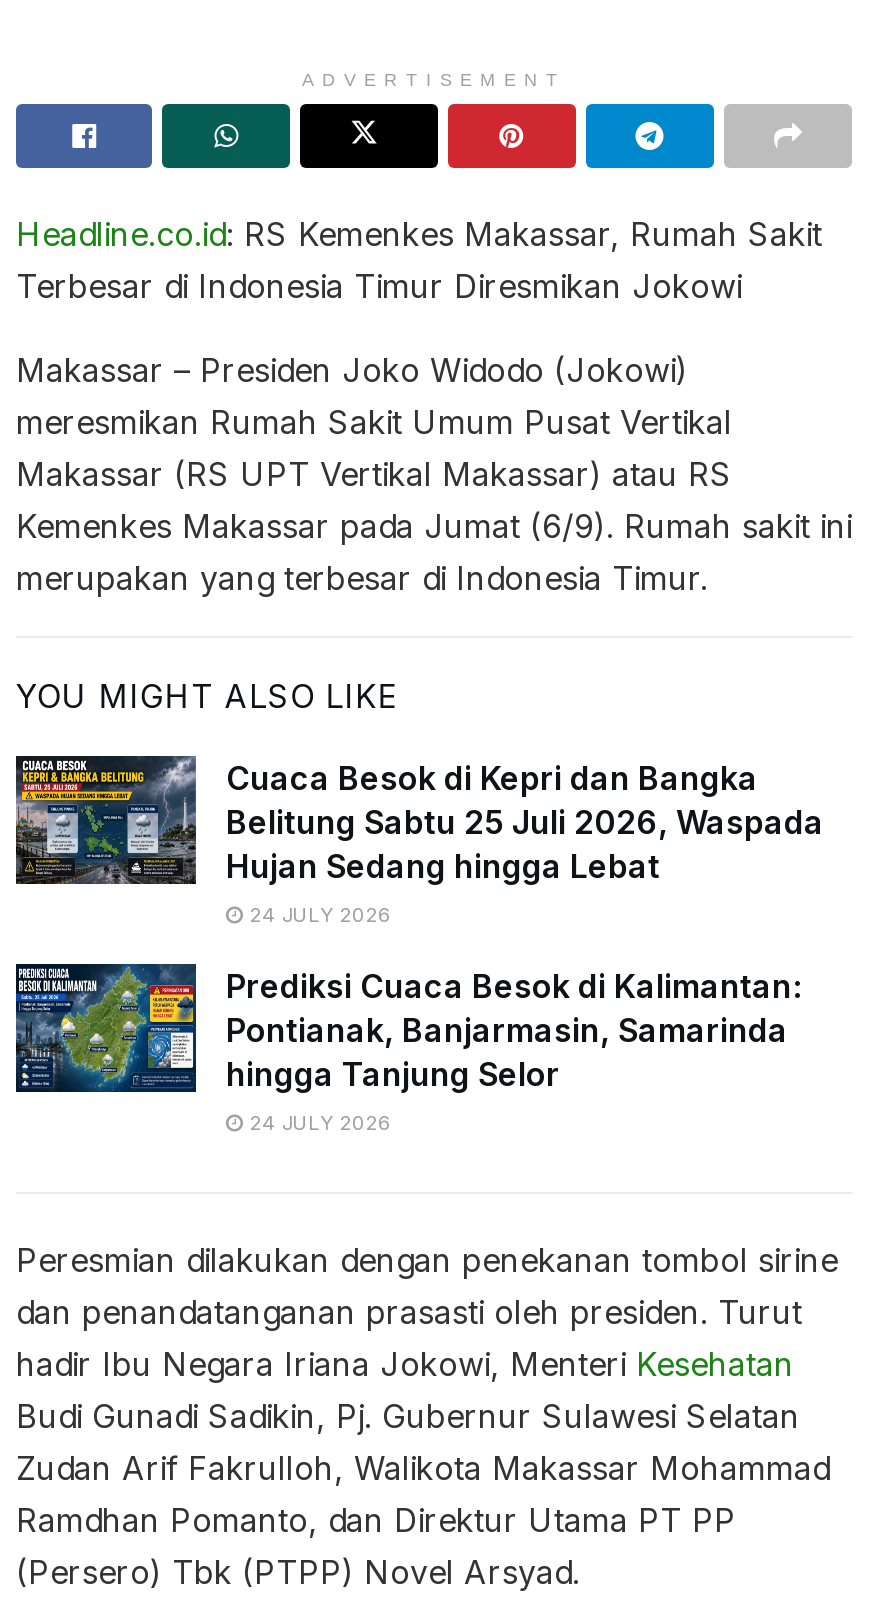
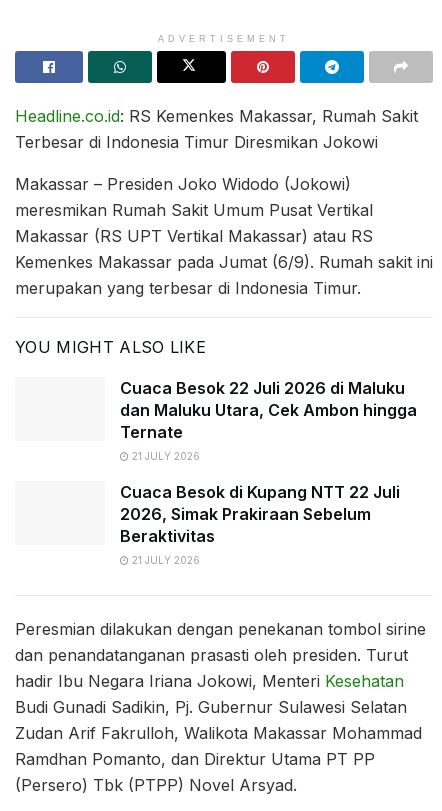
- [image]

- Cuaca Besok di Kepri dan Bangka
- Belitung Sabtu 25 Juli 2026, Waspada
- Hujan Sedang hingga Lebat
- 24 JULY 2026
+ Cuaca Besok 22 Juli 2026 di Maluku
+ dan Maluku Utara, Cek Ambon hingga
+ Ternate
+ 21 JULY 2026

- [image]

- Prediksi Cuaca Besok di Kalimantan:
- Pontianak, Banjarmasin, Samarinda
- hingga Tanjung Selor
- 24 JULY 2026
+ Cuaca Besok di Kupang NTT 22 Juli
+ 2026, Simak Prakiraan Sebelum
+ Beraktivitas
+ 21 JULY 2026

*****

What needs to be done →
Read the entries and select each line where the word "hingga" is found.

Output below →
- Hujan Sedang hingga Lebat
+ dan Maluku Utara, Cek Ambon hingga
- hingga Tanjung Selor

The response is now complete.